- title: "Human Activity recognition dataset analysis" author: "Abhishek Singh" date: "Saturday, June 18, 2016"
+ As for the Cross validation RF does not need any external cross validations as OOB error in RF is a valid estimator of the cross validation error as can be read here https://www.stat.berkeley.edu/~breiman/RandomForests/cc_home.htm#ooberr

---

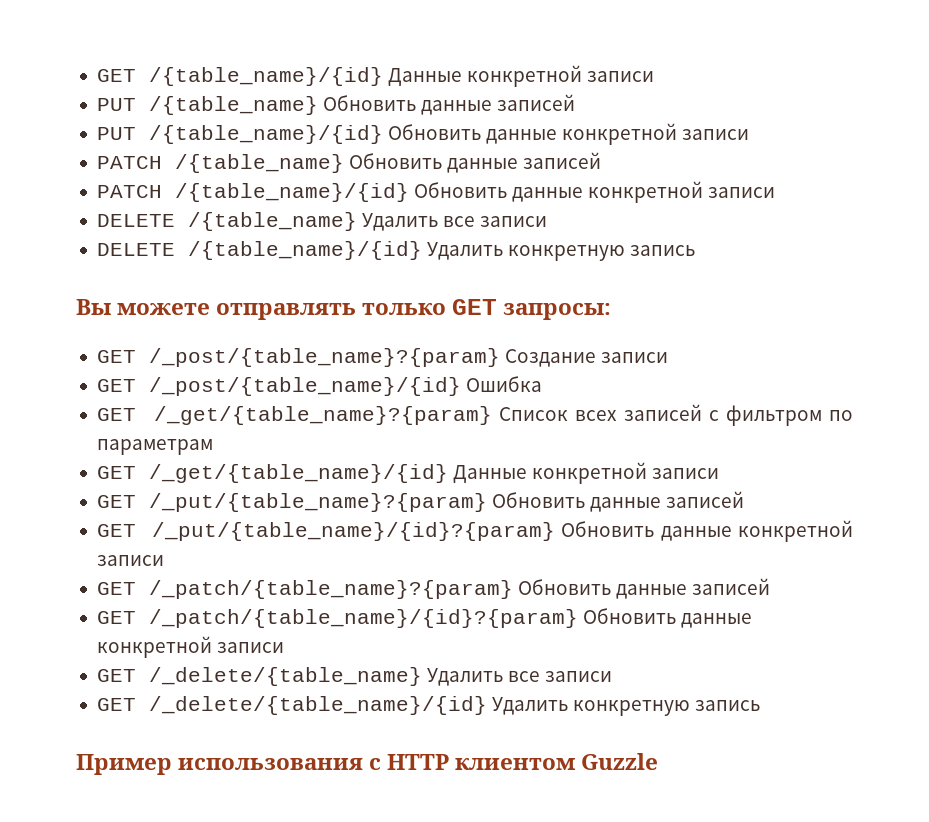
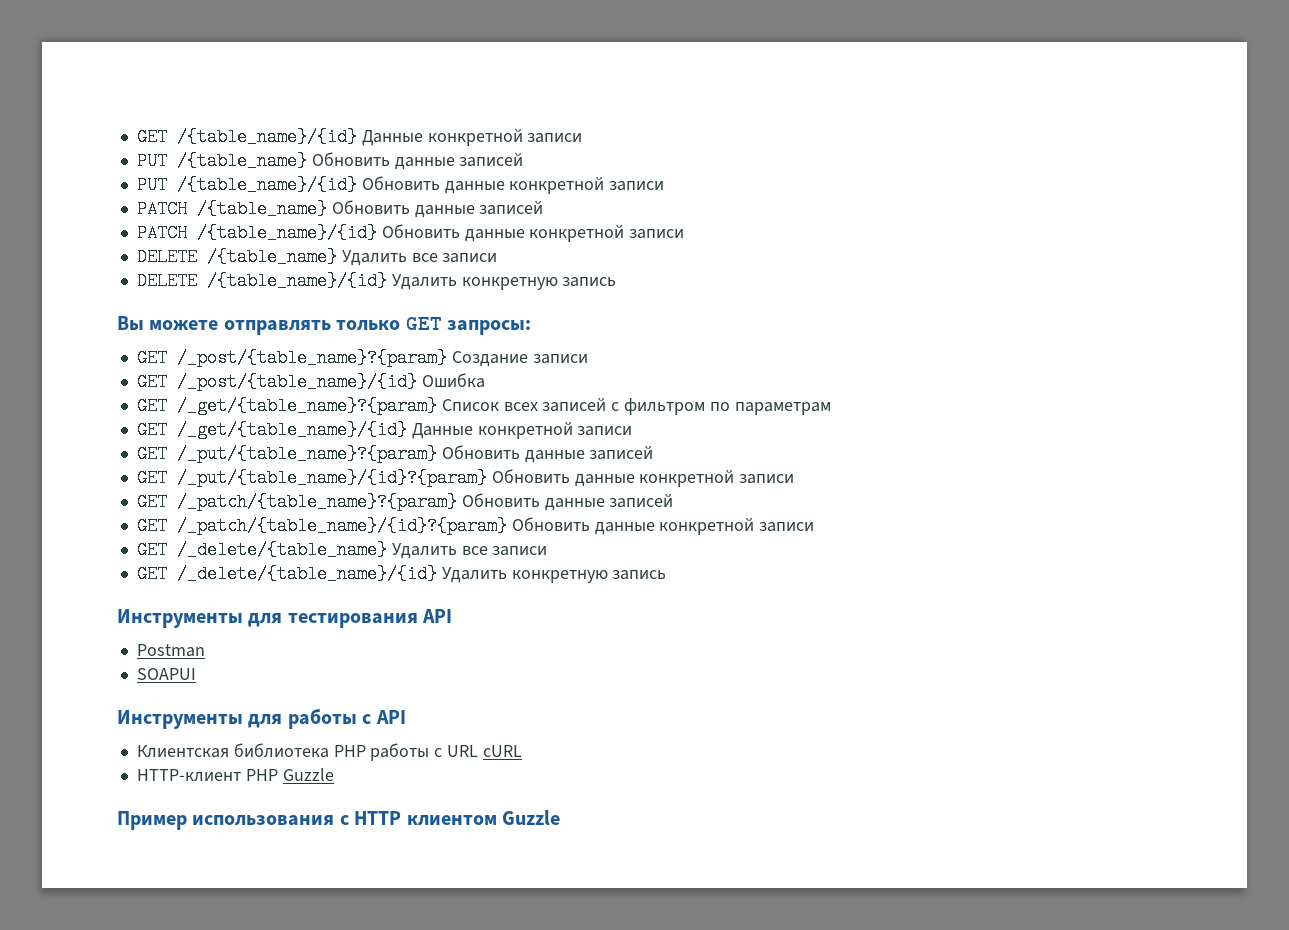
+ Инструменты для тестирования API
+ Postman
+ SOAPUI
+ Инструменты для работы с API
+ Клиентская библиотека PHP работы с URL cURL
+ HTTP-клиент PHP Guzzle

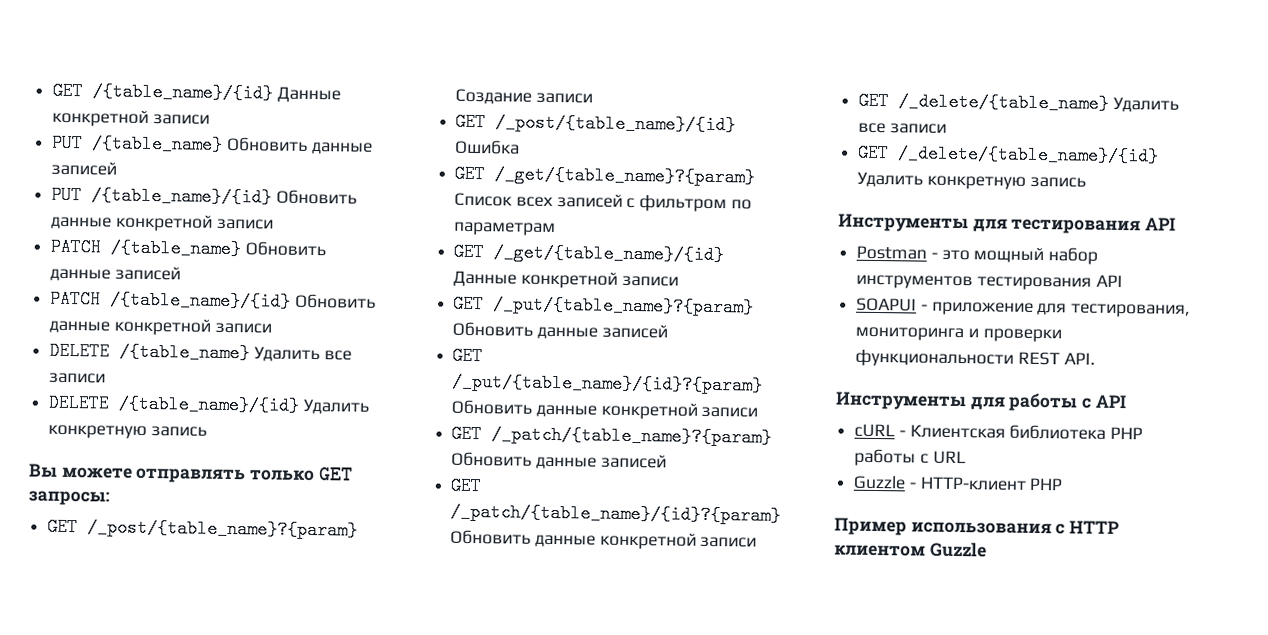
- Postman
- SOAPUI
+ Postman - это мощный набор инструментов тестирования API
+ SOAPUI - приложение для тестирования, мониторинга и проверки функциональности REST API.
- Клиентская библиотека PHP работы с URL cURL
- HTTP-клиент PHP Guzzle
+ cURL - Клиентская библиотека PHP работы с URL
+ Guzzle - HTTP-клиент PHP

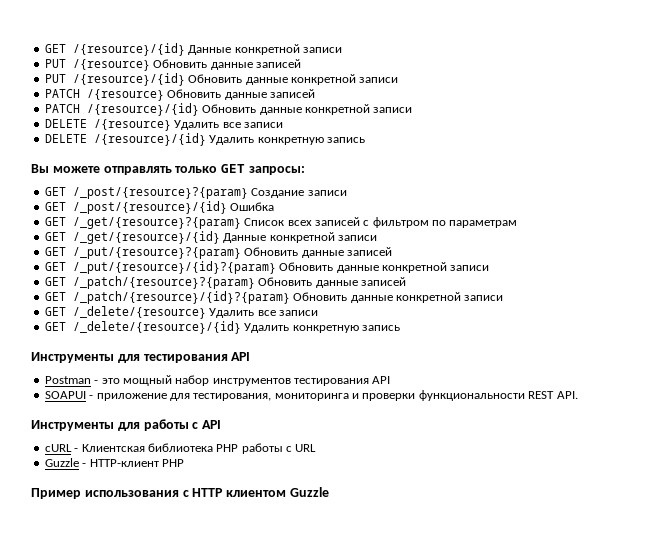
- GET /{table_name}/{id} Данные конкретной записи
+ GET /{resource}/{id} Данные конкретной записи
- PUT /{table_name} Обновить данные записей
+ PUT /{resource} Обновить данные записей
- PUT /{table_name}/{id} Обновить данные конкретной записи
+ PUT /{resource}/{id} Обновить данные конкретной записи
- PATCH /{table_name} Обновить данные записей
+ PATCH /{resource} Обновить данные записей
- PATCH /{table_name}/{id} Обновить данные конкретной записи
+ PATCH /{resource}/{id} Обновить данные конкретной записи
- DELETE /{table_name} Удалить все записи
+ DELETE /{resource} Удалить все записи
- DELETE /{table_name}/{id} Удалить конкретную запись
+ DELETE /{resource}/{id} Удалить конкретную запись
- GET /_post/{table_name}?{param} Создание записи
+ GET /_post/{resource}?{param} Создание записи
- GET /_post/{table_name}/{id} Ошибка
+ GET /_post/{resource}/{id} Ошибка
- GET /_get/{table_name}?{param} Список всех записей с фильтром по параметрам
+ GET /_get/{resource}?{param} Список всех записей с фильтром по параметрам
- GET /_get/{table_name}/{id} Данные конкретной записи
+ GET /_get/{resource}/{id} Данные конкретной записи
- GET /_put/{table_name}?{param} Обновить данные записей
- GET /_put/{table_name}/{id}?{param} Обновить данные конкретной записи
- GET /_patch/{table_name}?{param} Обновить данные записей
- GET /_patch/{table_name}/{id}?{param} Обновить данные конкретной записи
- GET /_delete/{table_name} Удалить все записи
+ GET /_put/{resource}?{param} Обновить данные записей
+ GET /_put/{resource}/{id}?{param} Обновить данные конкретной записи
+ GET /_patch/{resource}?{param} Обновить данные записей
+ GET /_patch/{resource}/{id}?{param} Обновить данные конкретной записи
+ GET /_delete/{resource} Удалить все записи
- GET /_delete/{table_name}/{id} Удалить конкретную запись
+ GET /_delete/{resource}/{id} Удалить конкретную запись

* * *

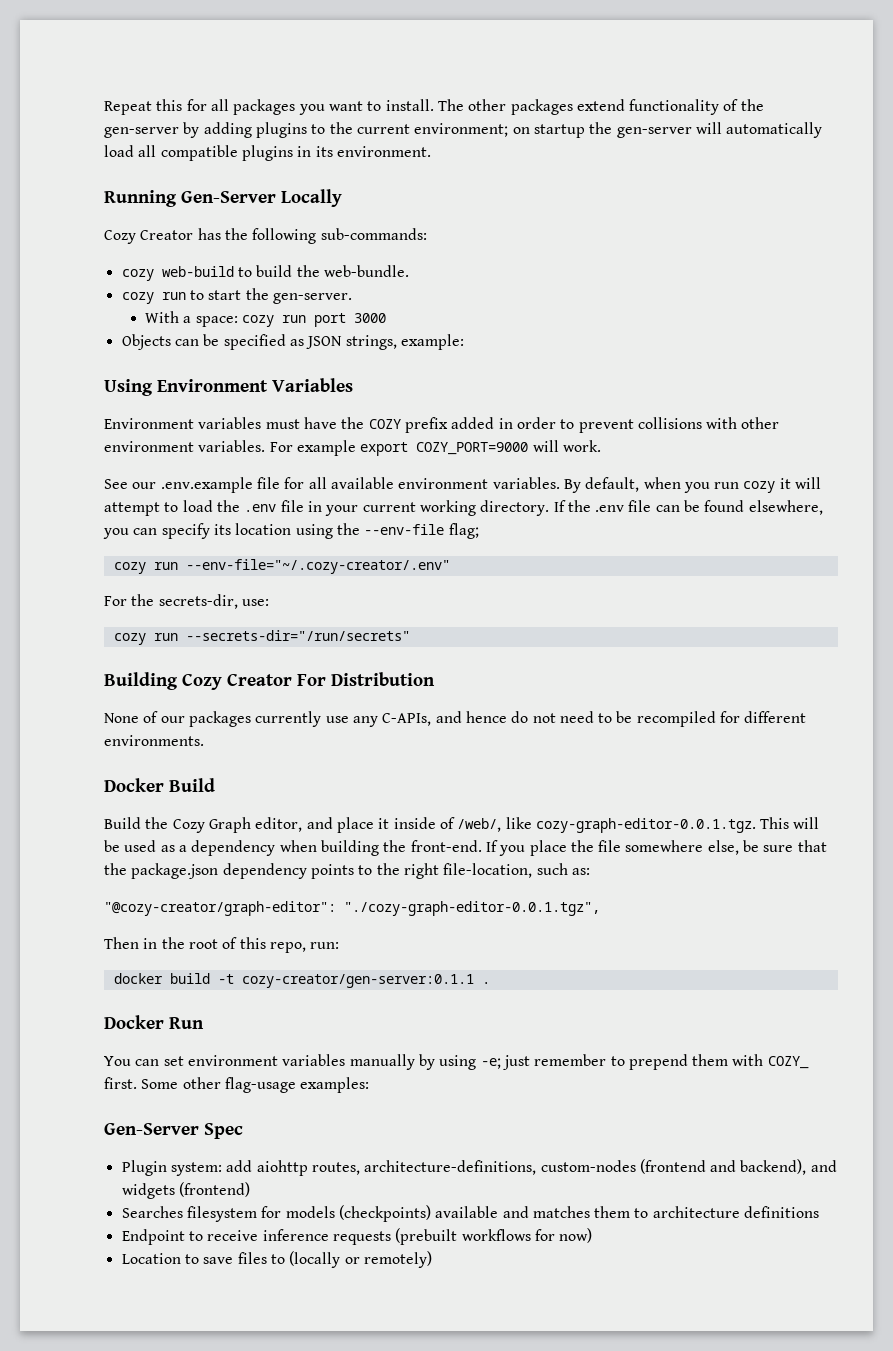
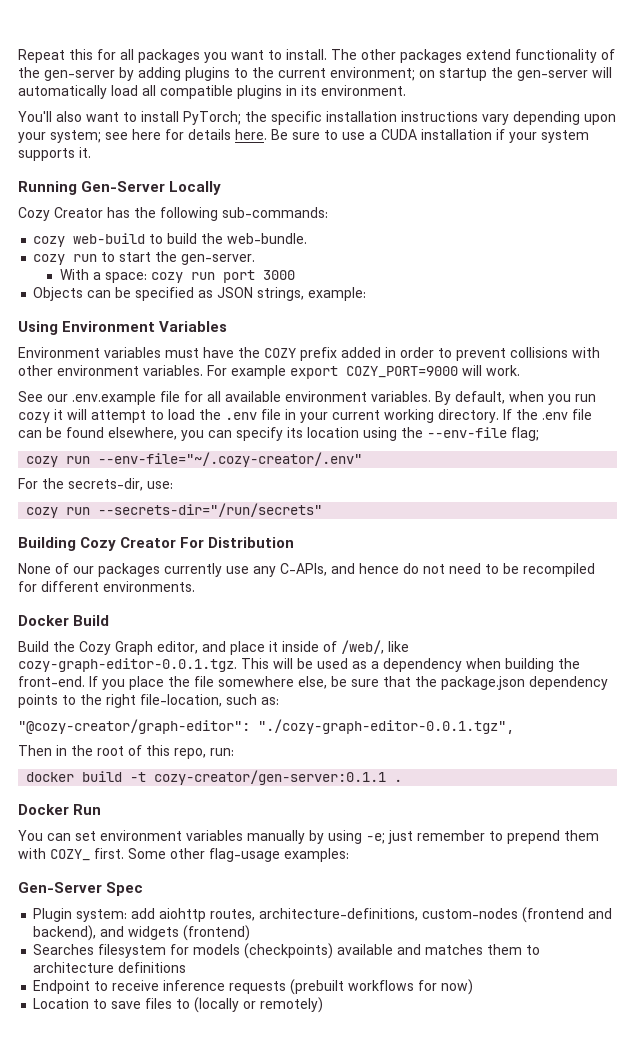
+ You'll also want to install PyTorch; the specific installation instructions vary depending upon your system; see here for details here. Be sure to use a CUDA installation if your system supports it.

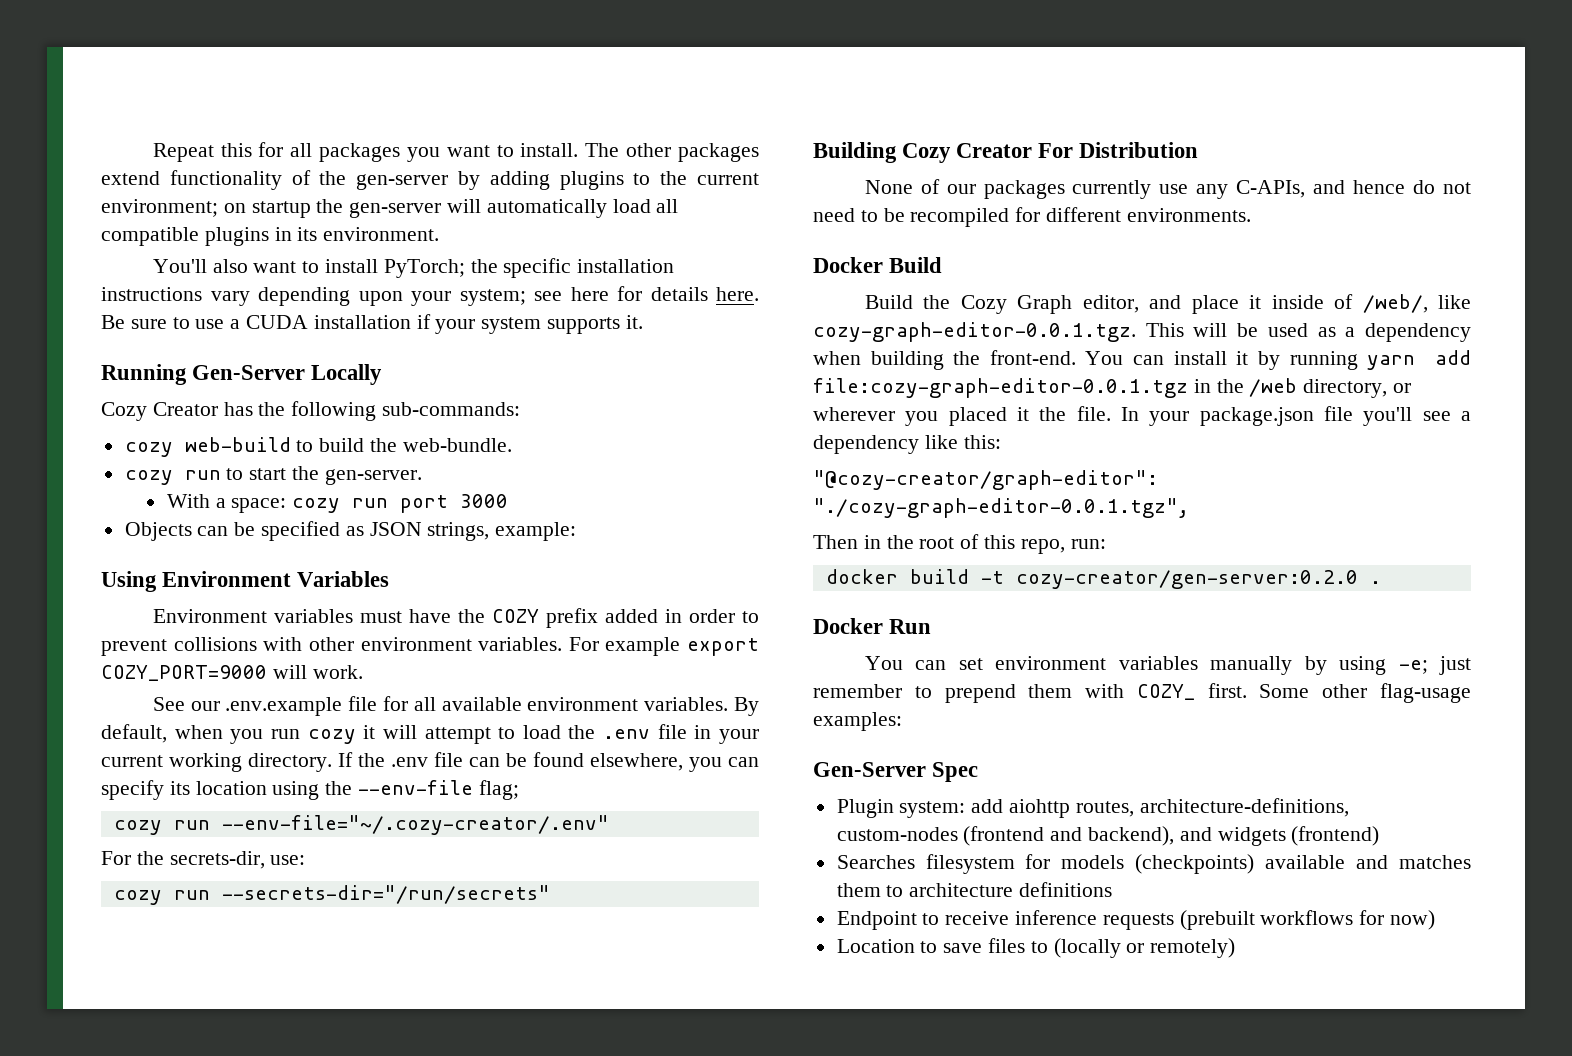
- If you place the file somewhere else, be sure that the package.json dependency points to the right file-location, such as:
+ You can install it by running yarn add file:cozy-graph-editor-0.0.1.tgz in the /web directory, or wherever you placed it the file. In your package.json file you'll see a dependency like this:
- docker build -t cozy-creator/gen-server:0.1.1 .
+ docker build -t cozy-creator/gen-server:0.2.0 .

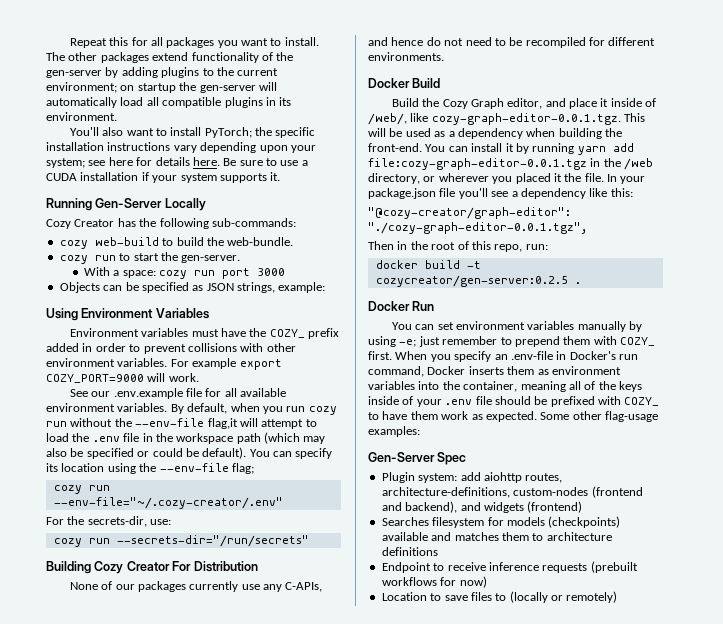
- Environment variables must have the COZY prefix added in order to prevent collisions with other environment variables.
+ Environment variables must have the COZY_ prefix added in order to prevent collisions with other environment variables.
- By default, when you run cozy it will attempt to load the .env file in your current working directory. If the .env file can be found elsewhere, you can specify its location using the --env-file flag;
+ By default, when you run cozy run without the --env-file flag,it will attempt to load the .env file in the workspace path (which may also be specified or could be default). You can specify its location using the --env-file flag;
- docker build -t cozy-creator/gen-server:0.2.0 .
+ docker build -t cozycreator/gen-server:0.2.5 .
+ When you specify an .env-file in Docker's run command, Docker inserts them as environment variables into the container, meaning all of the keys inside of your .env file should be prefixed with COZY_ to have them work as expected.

[EXERCISE REQUIREMENTS]
Return the span of lines in the data above that opens at the line with "Activity recognition dataset" and closes at the line with "for the Cross", exactly, ends included, nothing else.

[SOLUTION BELOW]
- title: "Human Activity recognition dataset analysis" author: "Abhishek Singh" date: "Saturday, June 18, 2016"
+ As for the Cross validation RF does not need any external cross validations as OOB error in RF is a valid estimator of the cross validation error as can be read here https://www.stat.berkeley.edu/~breiman/RandomForests/cc_home.htm#ooberr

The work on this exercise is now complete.